URC Daily Devotion Tuesday 20th October 2020
Tuesday 20th October 2020 – 2 Thessalonians – Punishment of the Wicked
2 Thessalonians 1: 5 – 12
This is evidence of the righteous judgement of God, and is intended to make you worthy of the kingdom of God, for which you are also suffering. For it is indeed just of God to repay with affliction those who afflict you, and to give relief to the afflicted as well as to us, when the Lord Jesus is revealed from heaven with his mighty angels 8 in flaming fire, inflicting vengeance on those who do not know God and on those who do not obey the gospel of our Lord Jesus. These will suffer the punishment of eternal destruction, separated from the presence of the Lord and from the glory of his might, when he comes to be glorified by his saints and to be marvelled at on that day among all who have believed, because our testimony to you was believed. To this end we always pray for you, asking that our God will make you worthy of his call and will fulfil by his power every good resolve and work of faith, so that the name of our Lord Jesus may be glorified in you, and you in him, according to the grace of our God and the Lord Jesus Christ.
As a non-scientist, I find seeds amazing. They start covered up by soil, buried as if dead. Yet the longing for sunlight is so strong, that they push through, determined to find the sun.
Humans are not so different. Some days we want to stay hidden underneath our duvets. We sigh, “God, there’s just too much suffering, hate, greed, anger, apathy, just too much to do… How long oh LORD?” Yet something or someone draws us up from underneath our duvets. Maybe work? Maybe a loved one? Maybe hunger?
“Just have hope” people might say. “Be more positive.”
No – I want to be honest here. When the world does not look like the kingdom community of God that we pray and work towards every day, when the injustice and hate in the world scream louder than the whispers of kindness and mercy, it is difficult to maintain a perspective of hope. Even for Christians – the people who are meant to embody the hope of Christ – hope can be difficult to find or even see sometimes.

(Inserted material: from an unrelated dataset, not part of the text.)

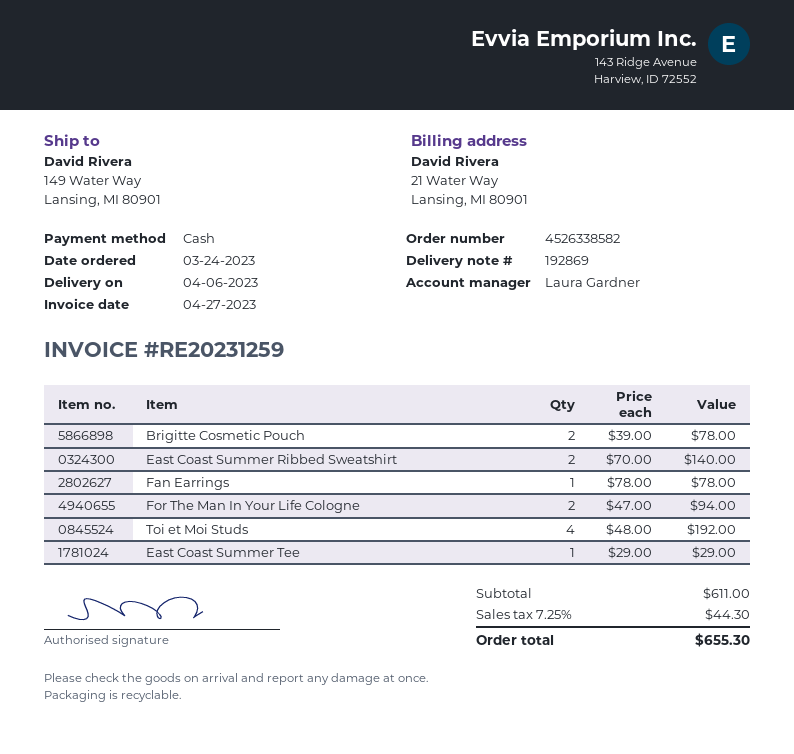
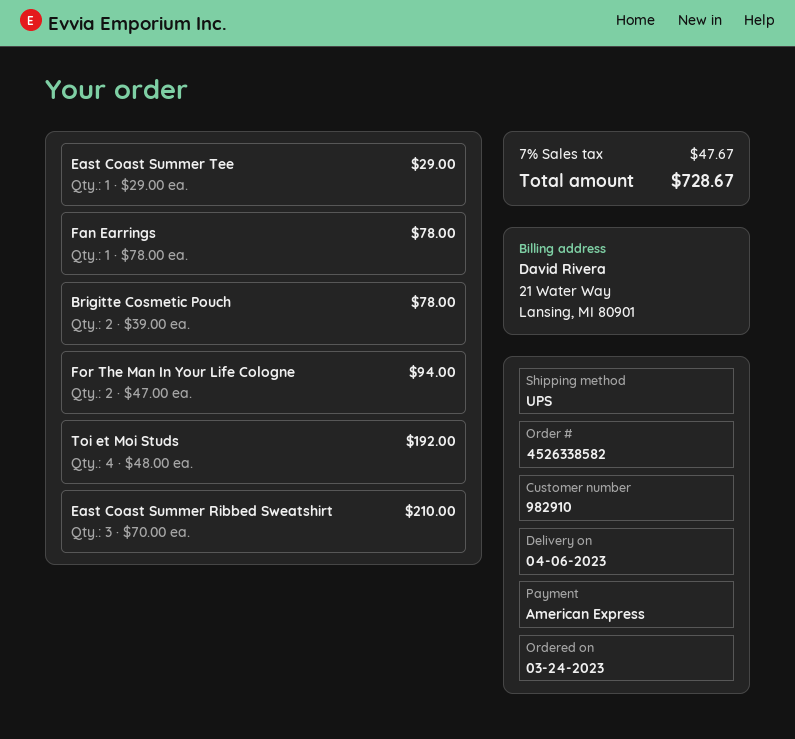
payment method: cash -> American Express
East Coast Summer Ribbed Sweatshirt: 2 x 70.00 = 140.00 -> 3 x 70.00 = 210.00
tax: 7.25% = 44.30 -> 7% = 47.67
total: 655.30 -> 728.67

In this part of this letter to the Thessalonians, the author is reminding the people what Christian hope looks like – “the righteous judgement of God.” That Greek word often translated at righteous, also means just. After all, how could something be right in God’s eyes and not just? God’s people have longed for the righteous judgement of God all throughout the story of scripture, and here we see that Jesus returning will finally bring that righteous judgment about.
The author doesn’t write these words to scare the Thessalonians into submission to God. The author is NOT saying, “Follow God’s rules or Jesus is gonna get you with his mighty flaming angels.” Rather, the author is saying, “Keep pushing your way through the soil. Keep growing in Christ. God’s glory will shine. You will see it.”
Help us to see you when we can’t.
When our path seems hidden, help us to keep moving towards your justice, righteousness and kindness.